DestinationOptions options = DestinationOptions.builder()
      .augmentBuilder(DestinationServiceOptionsAugmenter
      .augmenter()     
      .retrievalStrategy(DestinationServiceRetrievalStrategy.ALWAYS_PROVIDER))
      .build();

Try<Destination> destinationTry = service.tryGetDestination(“TRIAL_AUTH”, options);
Destination destination = destinationTry.get();

 

Setup an HTTP Client using the resolved Destination

Once the destination has been resolved, the next step is to create an instance of HTTPClient. This instance already has the authentication credentials, headers, etc. defined as set in the destination, which it will be apply for every request:

// Convert the destination to an HTTP destination
 HttpDestination httpDestination = destination.asHttp();
 
 // Obtain an HTTP client instance
 HttpClient client = HttpClientAccessor.getHttpClient(destination);
 
 // Create a generic HTTP request (e.g., HttpPut / HttpPost / HttpGet / tec)
 HttpRequestBase request = new HttpPut(httpDestination.getUri().toString());
 // Example: Replace with new HttpPost(...) or new HttpGet(...)or others as needed
 
 // --- Set headers (example) ---
 request.setHeader("Content-Type", "application/json");
 request.setHeader("Accept", "application/json");
 // Add any additional headers here...
 
 // --- Set payload (only applies to entity-enclosing requests like PUT/POST/others) ---
 StringEntity requestBody = new StringEntity(payload, "UTF-8");
 if (request instanceof HttpEntityEnclosingRequestBase) {
     ((HttpEntityEnclosingRequestBase) request).setEntity(requestBody);
 }
 
 // Execute the HTTP request
 HttpResponse response = client.execute(request);


To verify this, we setup a dummy backend application with this code, along with an endpoint to trigger it. Again, we setup Bruno to send a request to this custom endpoint and validate the destination-based connectivity.

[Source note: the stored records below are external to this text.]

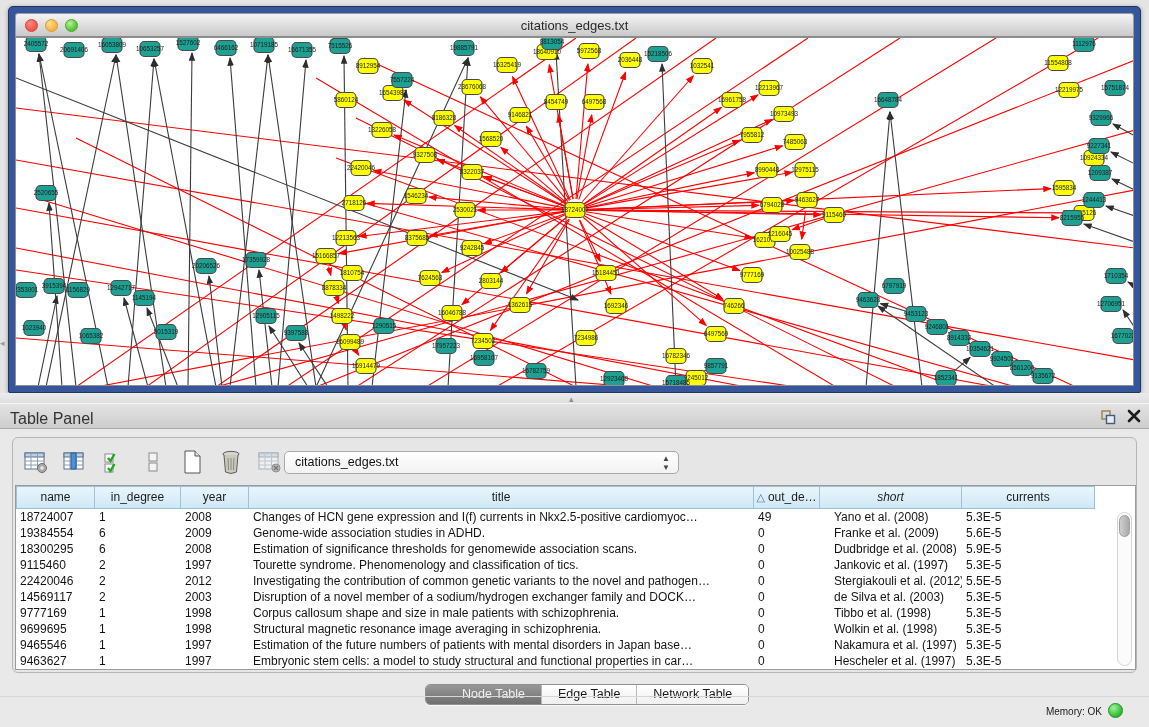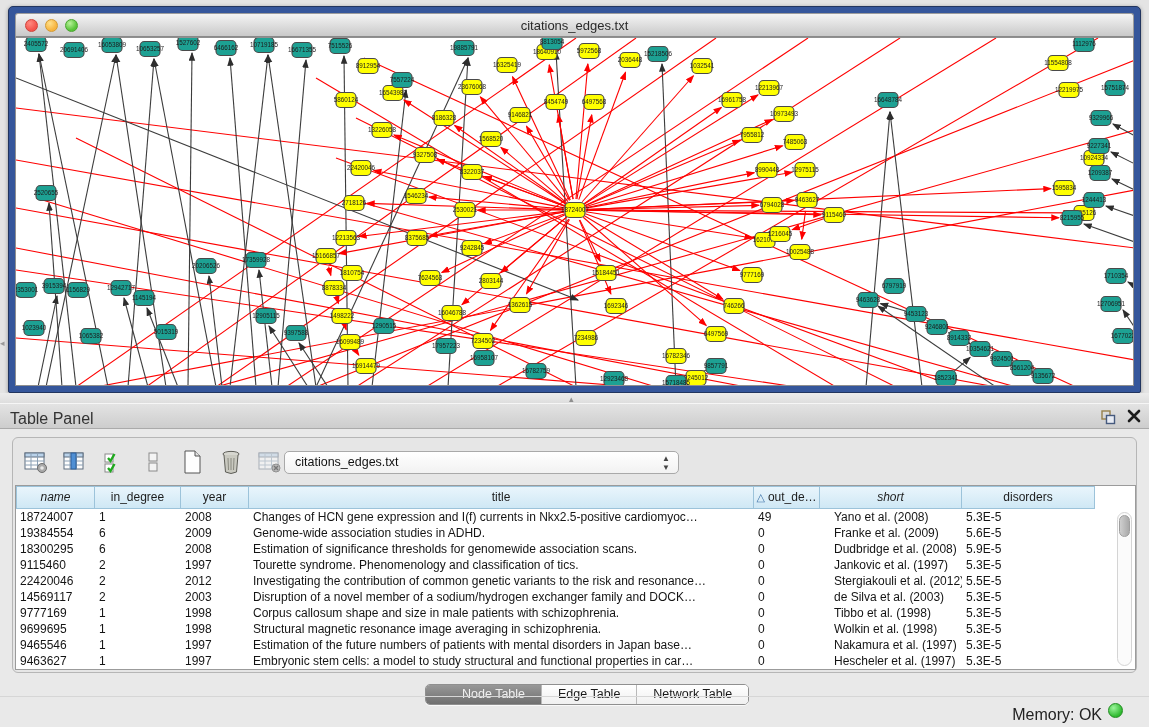--- a/index.html
+++ b/index.html
@@ -75,21 +75,21 @@
     position:absolute; left:2px; top:47px; width:1121px; height:185px;
     background:#fff; border:1px solid #9b9b9b; overflow:hidden;
   }
   .thead { display:flex; height:23px; }
   .th {
     height:23px; background:linear-gradient(#e9f5fc,#cfe8f5);
     border:1px solid #9cc3da; border-left:none;
     font-size:12px; text-align:center; line-height:21px; color:#1c1c1c;
     overflow:hidden; white-space:nowrap; flex:none;
   }
-  .th:first-child { border-left:1px solid #9cc3da;font-style:italic; }
+  .th:first-child { border-left:1px solid #9cc3da; }
   .sort-tri { color:#3f73a8; font-size:11px; margin-right:3px; }
   .trow { display:flex; height:16px; }
   .td {
     height:16px; font-size:12px; line-height:16px; padding:0 4px;
     overflow:hidden; white-space:nowrap; flex:none; color:#141414;
   }
   .td.short-col { padding-left:14px; }
   .vscroll {
     position:absolute; right:3px; top:26px; bottom:3px; width:15px;
     background:#fbfbfb; border:1px solid #d4d4d4; border-radius:8px;
@@ -102,21 +102,21 @@
     box-shadow:0 1px 0 rgba(255,255,255,.7);
   }
   .tab {
     padding:0 16px; font-size:12.5px; line-height:19px; color:#1a1a1a;
     background:linear-gradient(#ffffff,#f0f0f0); border-left:1px solid #b9b9b9;
   }
   .tab:first-child { border-left:none;padding-left:36px; }
   .tab.sel { background:linear-gradient(#989898,#6f6f6f); color:#f1f1f1; border-left:none; }
   
   .statusbar { position:absolute; left:0; top:696px; width:1149px; height:31px; border-top:1px solid #d6d6d6; }
-  .mem-label { position:absolute; right:47px; top:9px; font-size:16px; color:#222; }
+  .mem-label { position:absolute; right:47px; top:9px; font-size:10px; color:#222; }
   .mem-dot {
     position:absolute; right:26px; top:6px; width:15px; height:15px; border-radius:50%;
     background:radial-gradient(circle at 35% 30%, #9bf59b, #2fb92f 70%);
     border:1px solid #1f8c1f;
   }
 </style>
 </head>
 <body>
 
 <div class="net-frame">
@@ -824,21 +824,21 @@
     </div>
 
     <div class="data-table">
       <div class="thead" id="thead">
           <div class="th" style="width: 79px;">name</div>
           <div class="th" style="width: 86px;">in_degree</div>
           <div class="th" style="width: 68px;">year</div>
           <div class="th" style="width: 505px;">title</div>
           <div class="th" style="width: 66px;"><span class="sort-tri">△</span>out_de…</div>
           <div class="th" style="width: 142px; font-style: italic;">short</div>
-          <div class="th" style="width: 133px;">disorders</div>
+          <div class="th" style="width: 133px;">currents</div>
         </div>
       <div id="tbody">
           <div class="trow">
             <div class="td" style="width: 79px;">18724007</div>
             <div class="td" style="width: 86px;">1</div>
             <div class="td" style="width: 68px;">2008</div>
             <div class="td" style="width: 505px;">Changes of HCN gene expression and I(f) currents in Nkx2.5-positive cardiomyoc…</div>
             <div class="td" style="width: 66px;">49</div>
             <div class="td short-col" style="width: 142px;">Yano et al. (2008)</div>
             <div class="td" style="width: 133px;">5.3E-5</div>
@@ -867,21 +867,21 @@
             <div class="td" style="width: 68px;">1997</div>
             <div class="td" style="width: 505px;">Tourette syndrome. Phenomenology and classification of tics.</div>
             <div class="td" style="width: 66px;">0</div>
             <div class="td short-col" style="width: 142px;">Jankovic et al. (1997)</div>
             <div class="td" style="width: 133px;">5.3E-5</div>
           </div>
           <div class="trow">
             <div class="td" style="width: 79px;">22420046</div>
             <div class="td" style="width: 86px;">2</div>
             <div class="td" style="width: 68px;">2012</div>
-            <div class="td" style="width: 505px;">Investigating the contribution of common genetic variants to the risk and resonance…</div>
+            <div class="td" style="width: 505px;">Investigating the contribution of common genetic variants to the novel and pathogen…</div>
             <div class="td" style="width: 66px;">0</div>
             <div class="td short-col" style="width: 142px;">Stergiakouli et al. (2012)</div>
             <div class="td" style="width: 133px;">5.5E-5</div>
           </div>
           <div class="trow">
             <div class="td" style="width: 79px;">14569117</div>
             <div class="td" style="width: 86px;">2</div>
             <div class="td" style="width: 68px;">2003</div>
             <div class="td" style="width: 505px;">Disruption of a novel member of a sodium/hydrogen exchanger family and DOCK…</div>
             <div class="td" style="width: 66px;">0</div>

This time, the client-certificates need not be added, since the destination service will provide those:

Send Request to DRM via BrunoSend Request to DRM via Bruno


Conclusion

This post walked through configuring client-certificate (mTLS) authentication for DPI Next Gen: from creating destination certificates and service keys to wiring a destination for testing both using a REST client and the SAP Cloud SDK. The following is the summary of what we've covered:

  • Generate a P12 certificate in the Destination Certificates UI.
  • Create the DPI-NextGen service-instance and configure a service-key for client-certificate authentication.
  • Create a destination using ClientCertificateAuthentication.
  • Retrieve and decode the certificate-key pair via the Destination Service API endpoint.
  • Test with a REST client to call DRM/DPI endpoints.
  • Integrate and test from an application using the SAP Cloud SDK.